ThreadWeaver: Adaptive Threading for Efficient Parallel Reasoning in Language Models
Abstract
Scaling inference-time computation has enabled Large Language Models (LLMs) to achieve strong reasoning performance, but their inherently sequential decoding incurs substantial latency, motivating parallelization of the generation process. However, existing parallel reasoning approaches suffer from performance degradation compared to their sequential counterparts, and often rely on specialized inference engines.

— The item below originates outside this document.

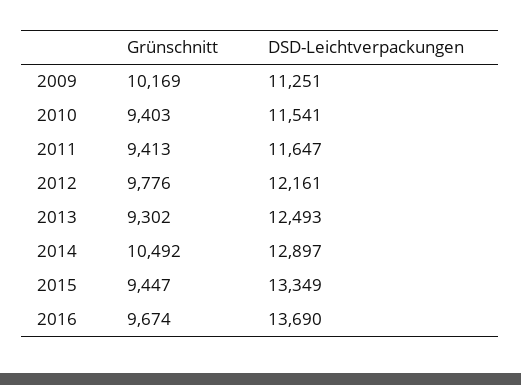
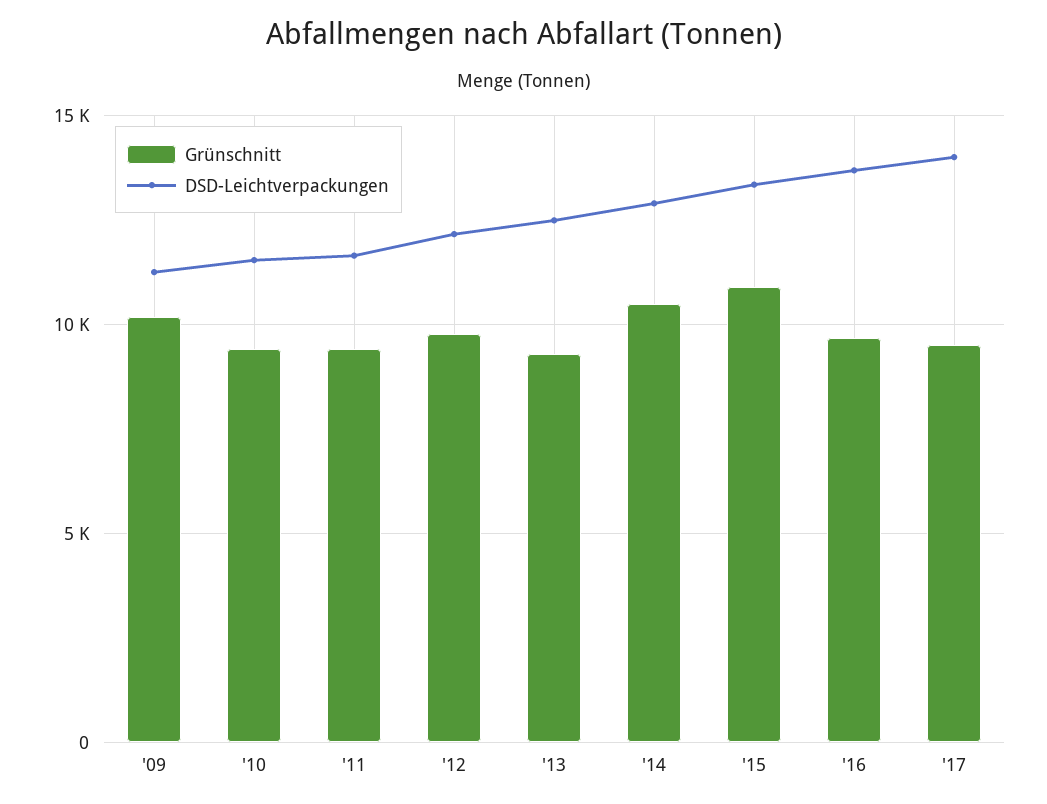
Grünschnitt, 2015: 9447 -> 11000
Grünschnitt, '17: none -> 9500
DSD-Leichtverpackungen, '17: none -> 14000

We introduce ThreadWeaver, a framework for adaptive parallel reasoning that matches the accuracy of comparably sized sequential reasoning models while significantly reducing inference latency via three key innovations: 1) a two-stage parallel trajectory generator that produces high-quality parallel chain-of-thought data for supervised fine-tuning; 2) a trie-based rollout design that enables parallel reasoning on any off-the-shelf autoregressive inference engine; and 3) a parallelization-aware reinforcement learning framework that trains the model to balance reasoning accuracy with effective parallelization. Across six challenging math reasoning benchmarks, ThreadWeaver trained on top of Qwen3-8B achieves performance on par with cutting-edge sequential reasoning models (79.9% on AIME24 and 71.9% on average) while delivering up to 1.53x speedup in token latency, establishing a new Pareto frontier between accuracy and efficiency.